CVE Details
Basic Information
| Title | LibHTP’s memory leak with lzma can lead to resource starvation |
|---|---|
| Type | cve |
| Published | 2025-07-23T20:35:30.824Z |
| Modified | 2025-07-23T20:48:59.864Z |
Product Information
| Vendor | OISF |
|---|---|
| Product | libhtp |
| Version | < 0.5.51 |
CVSS Information
| Base Score | 7.5 (HIGH) |
|---|---|
| Attack Vector | CVSS:3.1/AV:N/AC:L/PR:N/UI:N/S:U/C:N/I:N/A:H |
AI Analysis
| AI Description | A memory leak in LibHTP versions 0.5.50 and below can cause resource starvation due to improper handling of lzma-enabled configurations.

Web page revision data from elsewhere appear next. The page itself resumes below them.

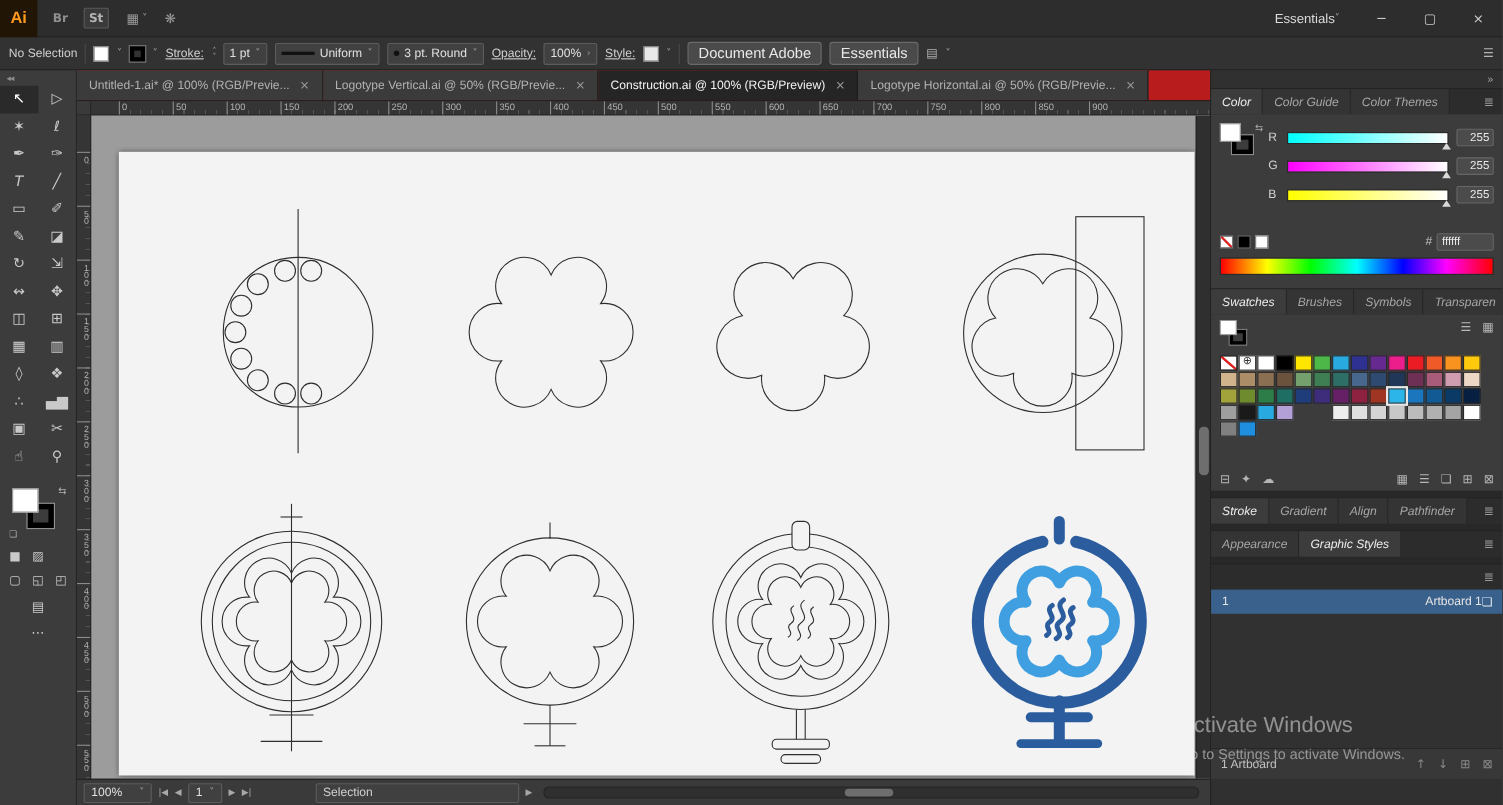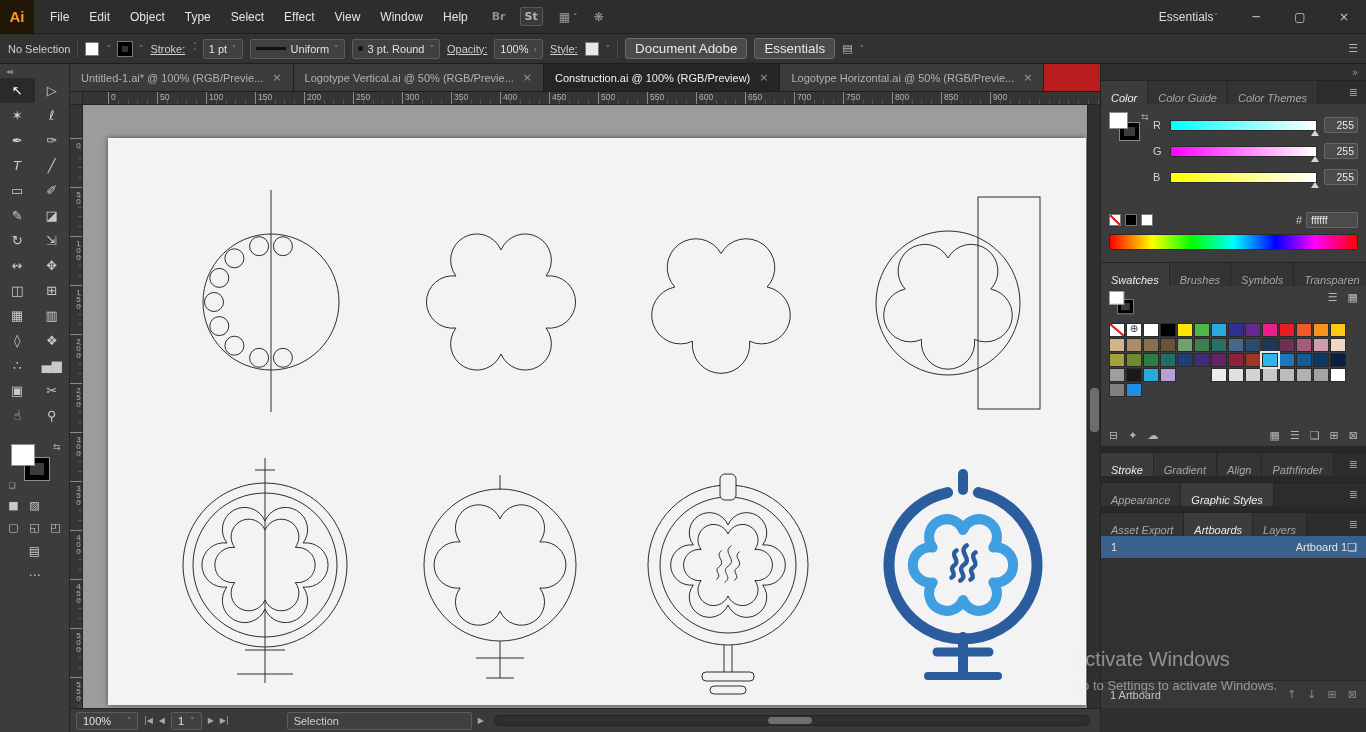--- a/index.html
+++ b/index.html
@@ -188,18 +188,6 @@
 
   <header class="menubar">
     <div class="ai-logo">Ai</div>
-    <nav class="menus">
-
-    <span class="menu-item">File</span>
-        <span class="menu-item">Edit</span>
-        <span class="menu-item">Object</span>
-        <span class="menu-item">Type</span>
-        <span class="menu-item">Select</span>
-        <span class="menu-item">Effect</span>
-        <span class="menu-item">View</span>
-        <span class="menu-item">Window</span>
-        <span class="menu-item">Help</span>
-      </nav>
     <span class="mb-badge glyph">Br</span>
     <span class="mb-badge boxed glyph">St</span>
     <span class="mb-icon">

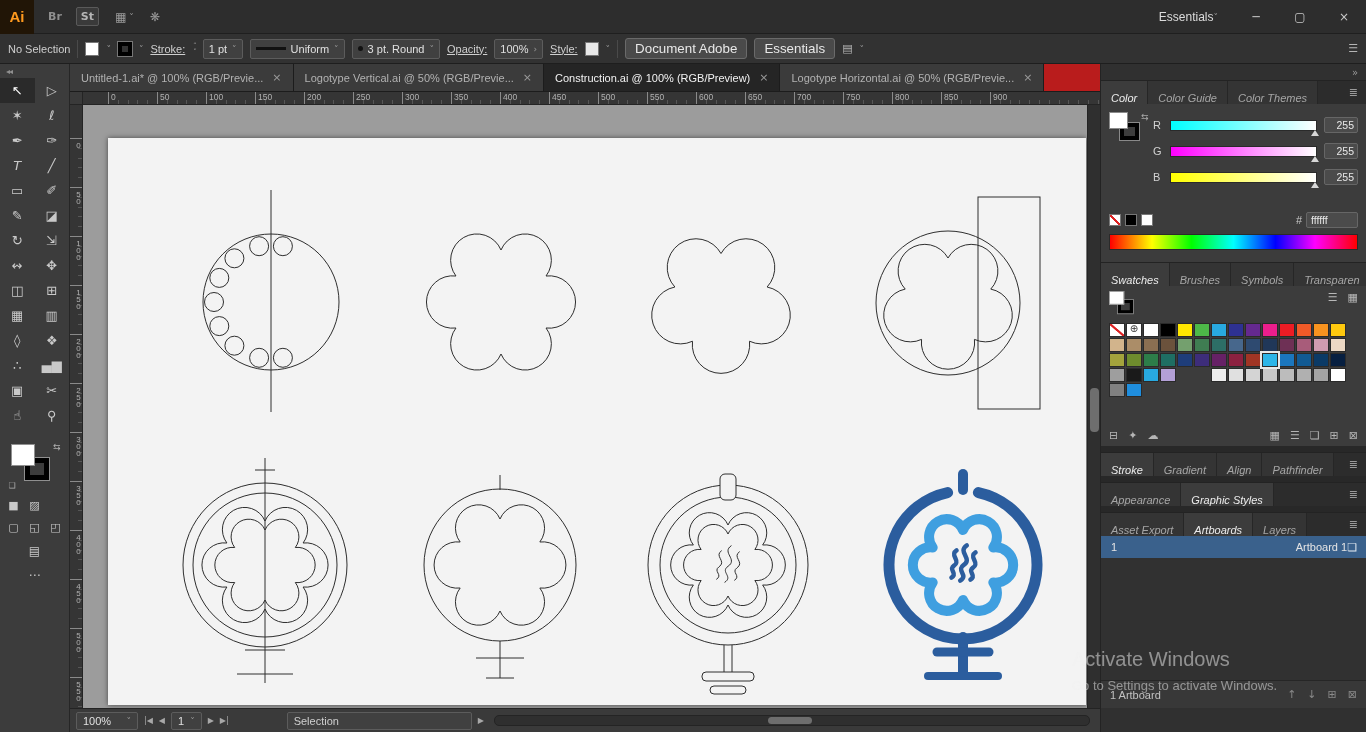--- a/index.html
+++ b/index.html
@@ -108,7 +108,7 @@
   .dock-head { height:16px; display:flex; justify-content:flex-end; align-items:center; padding-right:8px; color:#9a9a9a; font-size:10px; }
   .ptabrow { height:24px; display:flex; background:#2c2c2c; border-top:1px solid #232323; align-items:stretch; }
   .ptabs { display:flex; }
-  .ptab { padding:0 10px; display:flex; align-items:flex-end; color:#a6a6a6; font-size:11px; background:#343434; border-right:1px solid #262626; white-space:nowrap; }
+  .ptab { padding:0 10px; display:flex; align-items:center; color:#a6a6a6; font-size:11px; background:#343434; border-right:1px solid #262626; white-space:nowrap; }
   .ptab.active { background:#3c3c3c; color:#ececec; }
   .pmenu { margin-left:auto; display:flex; align-items:center; padding:0 8px; color:#9a9a9a; font-size:11px; }
   .pbody { background:#3c3c3c; }

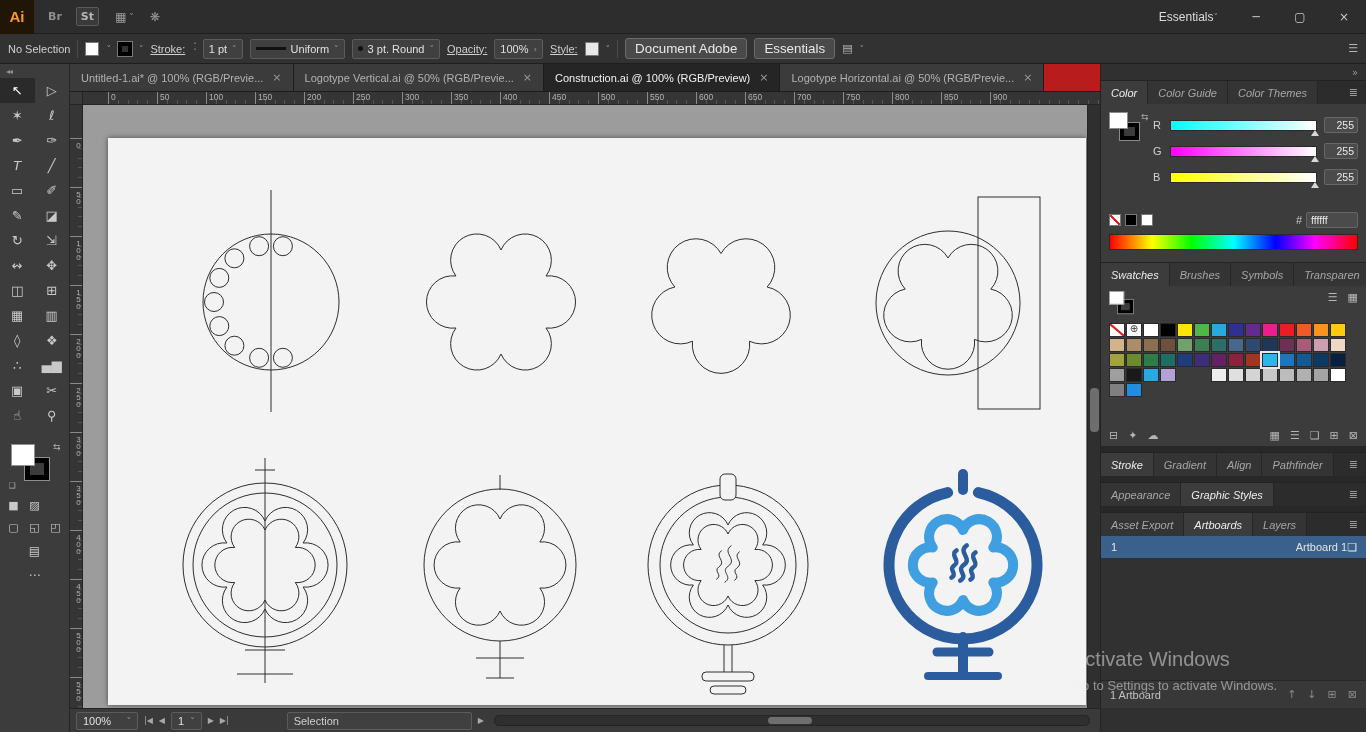--- a/index.html
+++ b/index.html
@@ -793,18 +793,6 @@
 
     <section>
       <div class="ptabrow">
-        <div class="ptabs">
-
-        <span class="ptab">
-              <i>Asset Export</i>
-            </span>
-            <span class="ptab active">
-              <i>Artboards</i>
-            </span>
-            <span class="ptab">
-              <i>Layers</i>
-            </span>
-          </div>
         <span class="pmenu glyph">≣</span>
       </div>
       <div class="ab-body">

This can lead to loss of visibility and is fixed in version 0.5.51. |
|---|---|
| AI Severity | High |
| AI Vendor | OISF |
| AI Product | LibHTP |
| AI Version | < 0.5.51 |
Affected Products
- OISF libhtp < 0.5.51
Additional Information
| CWE List | CWE-401 |
|---|---|
| Source | GitHub_M |
Description
LibHTP is a security-aware parser for the HTTP protocol and its related bits and pieces. In versions 0.5.50 and below, there is a traffic-induced memory leak that can starve the process of memory, leading to loss of visibility. To workaround this issue, set `suricata.yaml app-layer.protocols.http.libhtp.default-config.lzma-enabled` to false. This issue is fixed in version 0.5.51.